OpenAI Missed Revenue Goals—3 Chip Stocks Falling Now


Published: April 28, 2026

⏱️ 13 min

Key Takeaways

  • OpenAI missed both revenue and user growth targets on April 28, 2026, raising questions about its upcoming IPO
  • Oracle, NVIDIA, and AMD shares dropped as investors reassessed AI infrastructure spending
  • Reported tensions between CFO and Sam Altman suggest internal disagreements over growth strategy
  • AI capex is still projected to hit $660 billion despite OpenAI’s stumble
  • Data center expansion plans now face scrutiny from investors and partners

Look, I’ve been tracking OpenAI’s growth trajectory since GPT-4 launched, and today’s news genuinely surprised me. The company that seemed unstoppable just missed its revenue and user targets — and the market is reacting exactly how you’d expect when the AI poster child stumbles. Oracle shares are down. NVIDIA took a hit. AMD’s feeling it too. This isn’t just another earnings miss; it’s raising real questions about what happens when OpenAI misses revenue projections right before what was supposed to be the decade’s biggest tech IPO. The timing couldn’t be worse, and investors in the entire AI supply chain are scrambling to figure out what this actually means for their positions. Here’s what I’ve pieced together from today’s reports and why this matters way beyond OpenAI’s balance sheet.

What Happened When OpenAI Missed Revenue Targets

The Wall Street Journal broke the story this morning: OpenAI fell short on both revenue and user growth targets in its sprint toward going public. We’re not talking about a minor variance here — this is significant enough that it’s creating internal friction and spoiling what was supposed to be a triumphant IPO narrative. The company has been positioning itself as the leader in the AI race, the one everyone else is chasing. Missing your own benchmarks right before asking public investors for billions? That’s not a good look.

What makes this particularly interesting is the context. OpenAI has been burning through capital at a pace that would make most CFOs physically ill. They’ve been betting everything on exponential growth — more users, more revenue, more compute. The assumption has been that if you build the best AI, the money will follow automatically. Apparently, the money is following, just not fast enough to hit the aggressive targets they set.

According to reports from Reuters and WSJ, the miss encompasses both revenue figures and user acquisition numbers. That’s actually more concerning than just a revenue miss alone. Revenue can be explained away by pricing strategy or enterprise sales cycles. But if users aren’t signing up at the expected rate? That suggests the product might be hitting market saturation faster than expected, or competition is biting harder than they thought. I’ve been testing ChatGPT Plus alongside Claude Pro and Gemini Advanced for months now, and honestly, the gap has narrowed considerably. OpenAI’s moat isn’t as wide as it was a year ago.

The immediate market reaction tells you everything about investor sentiment. When the AI leader stumbles, the entire ecosystem feels it. Chip makers, cloud providers, data center operators — they’ve all been pricing in massive AI growth based largely on OpenAI’s success. Take away that certainty, and suddenly everyone’s recalculating their spreadsheets.

The 3 Chip Stocks Taking the Hit

Oracle, NVIDIA, and AMD — these are the names explicitly mentioned in CNBC’s coverage as falling on the news. Let’s break down why each one is vulnerable to OpenAI’s stumble, because it’s not just about correlation.

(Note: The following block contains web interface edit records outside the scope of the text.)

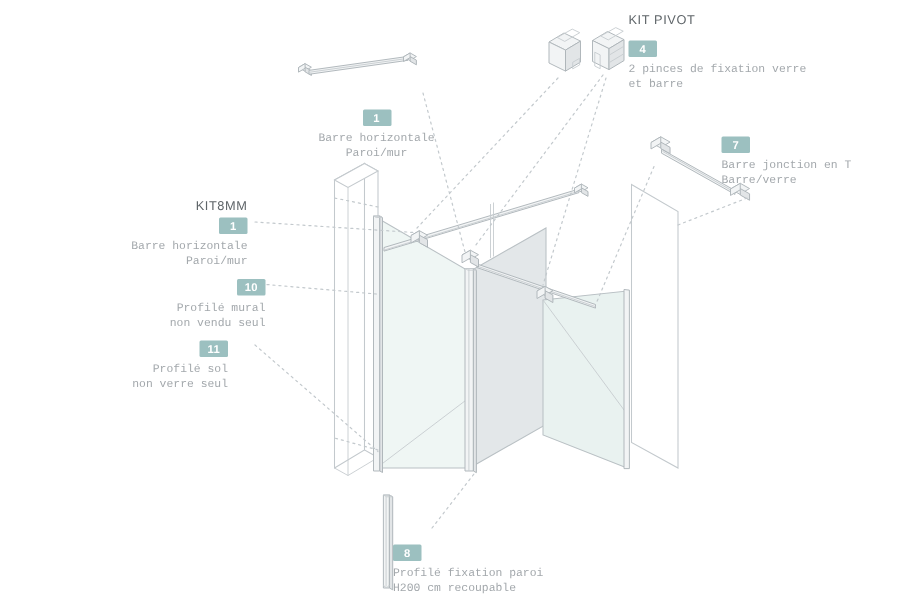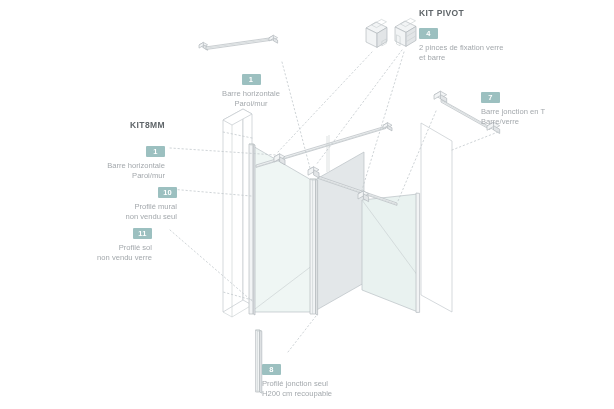--- a/index.html
+++ b/index.html
@@ -9,38 +9,39 @@
     color:#9a9fa3;
   }
 
   .stage{position:absolute;inset:0;}
 
   svg.art{position:absolute;left:0;top:0;width:614px;height:409px;overflow:visible;}
 
   
   .ann{position:absolute;}
   .ann .kit-title{
-    font-size:8.5px;font-weight:bold;color:#5f6569;letter-spacing:.4px;
+    font-size:8.5px;font-weight:normal;color:#5f6569;letter-spacing:.4px;
     margin:0 0 4px 0;white-space:nowrap;
   }
   .badge{
     display:inline-block;min-width:13px;height:11px;line-height:11px;
     background:#9cc0c0;color:#ffffff;font-size:7.5px;font-weight:bold;
     text-align:center;padding:0 3px;border-radius:1px;letter-spacing:.2px;
   }
   .desc{
     font-size:7.6px;line-height:9.6px;color:#a3a8ac;margin-top:3px;
     white-space:pre-line;
+    font-family:Liberation Mono, monospace;
   }
 
   
   .ann.right-al{text-align:right;}
   .ann.left-al{text-align:left;}
 
-  #ann-kit8mm{left:60px;top:120px;width:105px;}
+  #ann-kit8mm{left:60px;top:132px;width:105px;}
   #ann-item1-left{left:60px;top:140px;width:105px;}
   #ann-item10{left:72px;top:181px;width:105px;}
   #ann-item11{left:47px;top:222px;width:105px;}
 
   #ann-item1-top{left:196px;top:68px;width:110px;text-align:center;}
 
   #ann-kitpivot{left:419px;top:8px;width:130px;}
   #ann-item7{left:481px;top:86px;width:120px;}
   #ann-item8{left:262px;top:358px;width:130px;}
 </style>
@@ -222,21 +223,21 @@
 
   <div class="ann right-al" id="ann-item10">
     <span class="badge">10</span>
     <div class="desc">Profilé mural
 non vendu seul</div>
   </div>
 
   <div class="ann right-al" id="ann-item11">
     <span class="badge">11</span>
     <div class="desc">Profilé sol
-non vendu verre</div>
+non verre seul</div>
   </div>
 
   <div class="ann" id="ann-item1-top">
     <span class="badge">1</span>
     <div class="desc">Barre horizontale
 Paroi/mur</div>
   </div>
 
   <div class="ann left-al" id="ann-kitpivot">
     <div class="kit-title">KIT PIVOT</div>
@@ -246,17 +247,17 @@
   </div>
 
   <div class="ann left-al" id="ann-item7">
     <span class="badge">7</span>
     <div class="desc">Barre jonction en T
 Barre/verre</div>
   </div>
 
   <div class="ann left-al" id="ann-item8">
     <span class="badge">8</span>
-    <div class="desc">Profilé jonction seul
+    <div class="desc">Profilé fixation paroi
 H200 cm recoupable</div>
   </div>
 
 </div>
 
 </body></html>

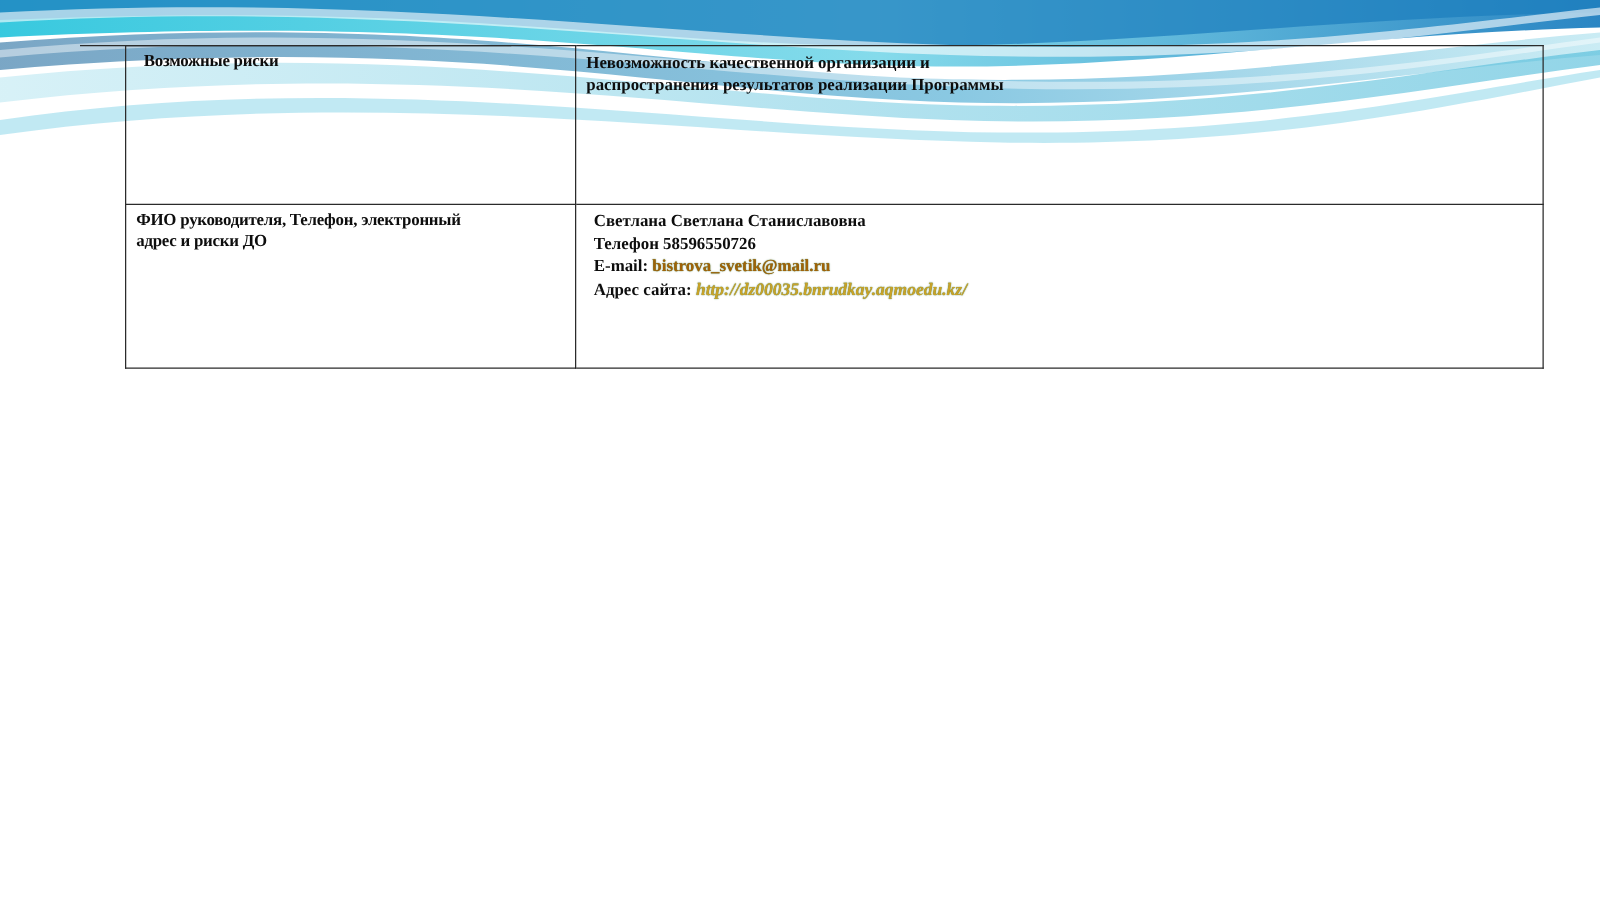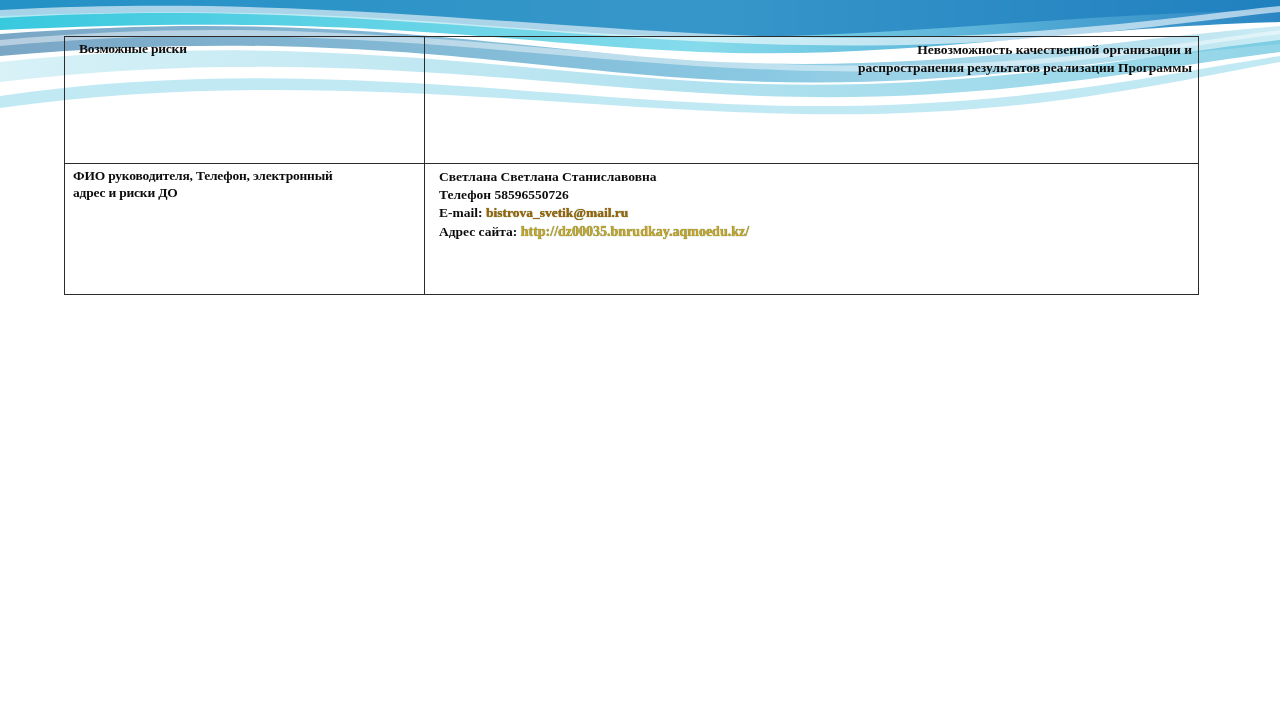--- a/index.html
+++ b/index.html
@@ -31,20 +31,21 @@
   .table-wrap {
     position: absolute;
     left: 64px;
     top: 36px;
     width: 1106px;
   }
   table.content-table {
     border-collapse: collapse;
     width: 1106px;
     table-layout: fixed;
+    margin-left: 36px;
   }
   table.content-table td {
     border: 1px solid #2b2b2b;
     vertical-align: top;
     padding: 4px 6px 4px 8px;
     color: #0d0d0d;
   }
   td.col-left {
     width: 345px;
   }
@@ -64,38 +65,38 @@
   .value-text {
     font-weight: bold;
     font-size: 13.5px;
     line-height: 1.3;
     letter-spacing: -0.2px;
   }
   .risk-value {
     font-weight: bold;
     font-size: 13.5px;
     line-height: 1.35;
-    text-align: right;
   }
   .indent-1 { padding-left: 6px; }
   .contact-line {
     font-weight: bold;
     font-size: 13.5px;
     line-height: 1.35;
     padding-left: 6px;
   }
   .link-email {
     color: #a16207;
     text-shadow: 0 0 1px #1f5c1a;
     font-weight: bold;
   }
   .link-site {
     color: #c9a227;
     text-shadow: 0 0 1px #1f5c1a;
     font-weight: bold;
+    font-style: italic;
     font-size: 14px;
   }
   .top-thin-line {
     position: absolute;
     left: 64px;
     top: 36px;
     width: 345px;
     height: 1px;
     background: #2b2b2b;
   }

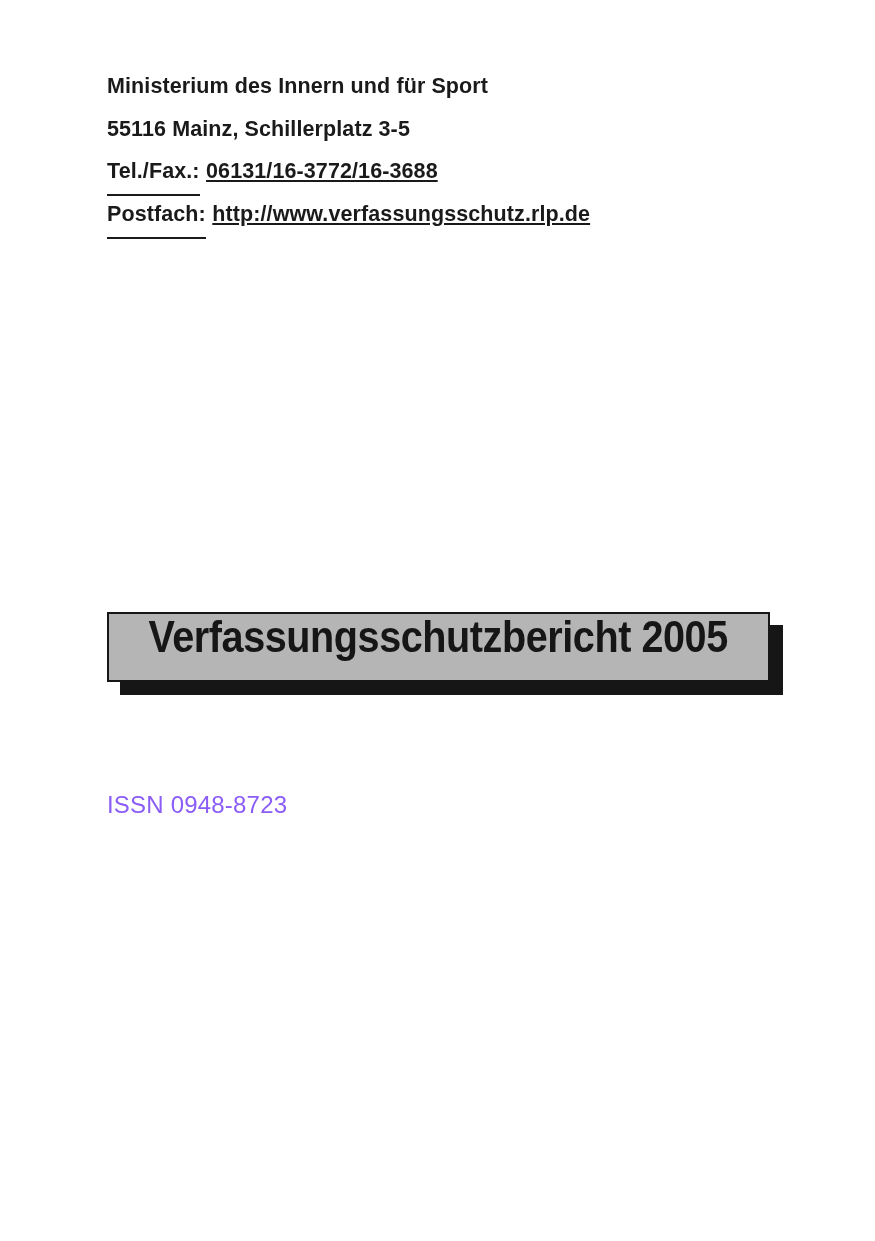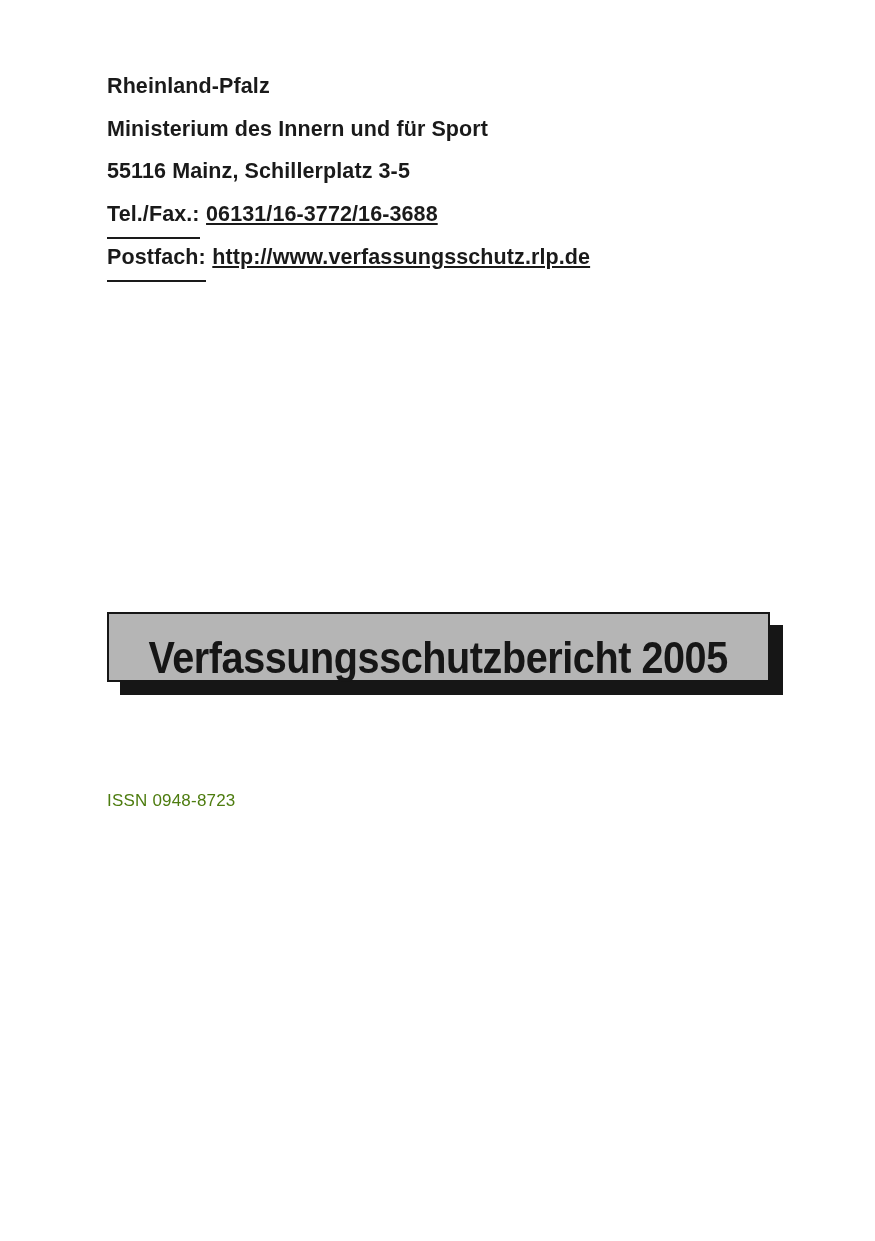--- a/index.html
+++ b/index.html
@@ -46,53 +46,52 @@
   .banner {
     position: absolute;
     left: 107px;
     top: 612px;
     width: 663px;
     height: 70px;
     background: var(--banner_bg);
     border: 2px solid var(--banner_border);
     box-shadow: 13px 13px 0 0 var(--banner_shadow);
     display: flex;
-    align-items: flex-end;
+    align-items: flex-start;
     justify-content: center;
   }
   .banner-text {
     display: inline-block;
     font-size: 45px;
     font-weight: bold;
     line-height: 1;
     white-space: nowrap;
     color: var(--banner_border);
     transform: scaleX(0.88);
     transform-origin: center;
     letter-spacing: -0.5px;
   }
   
   .issn {
     position: absolute;
     left: 107px;
     top: 791px;
-    font-size: 17px;
+    font-size: 24px;
     font-weight: normal;
     line-height: 1.2;
-    color: #4d7c0f;
+    color: #8b5cf6;
     letter-spacing: 0.2px;
   }
 </style>
 </head>
 <body>
 
 <div class="page">
 
   <header class="address-block">
-    <div>Rheinland-Pfalz</div>
     <div>Ministerium des Innern und für Sport</div>
     <div>55116 Mainz, Schillerplatz 3-5</div>
     <div><span class="uline">Tel./Fax.:</span><span class="val">06131/16-3772/16-3688</span></div>
     <div><span class="uline">Postfach:</span><span class="val">http://www.verfassungsschutz.rlp.de</span></div>
   </header>
 
   <div class="banner">
     <span class="banner-text">Verfassungsschutzbericht 2005</span>
   </div>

Oracle has positioned itself as a key cloud infrastructure partner for AI workloads. Larry Ellison has been talking up Oracle’s AI business for quarters now, and a significant chunk of that optimism rests on deals with companies like OpenAI. If OpenAI is scaling back infrastructure spending or delaying data center expansions (which PYMNTS.com reports are now “in question”), Oracle’s projected cloud revenue takes a hit. The stock dropped today because investors are repricing the probability of those massive compute contracts materializing on schedule.

📖 Related: 3 Best Chinese AI Chip Stocks After SMIC’s 9% Jump

NVIDIA is the more obvious connection. OpenAI runs on tens of thousands of NVIDIA GPUs. Every training run, every inference request, every new model version — it all requires more chips. NVIDIA’s valuation has been built on the assumption that AI demand is essentially infinite for the next several years. When OpenAI misses targets, it suggests that demand might be merely very large rather than infinite. That’s a meaningful distinction when you’re trading at the multiples NVIDIA commands. I’ve watched NVIDIA stock move on far less significant AI news than this.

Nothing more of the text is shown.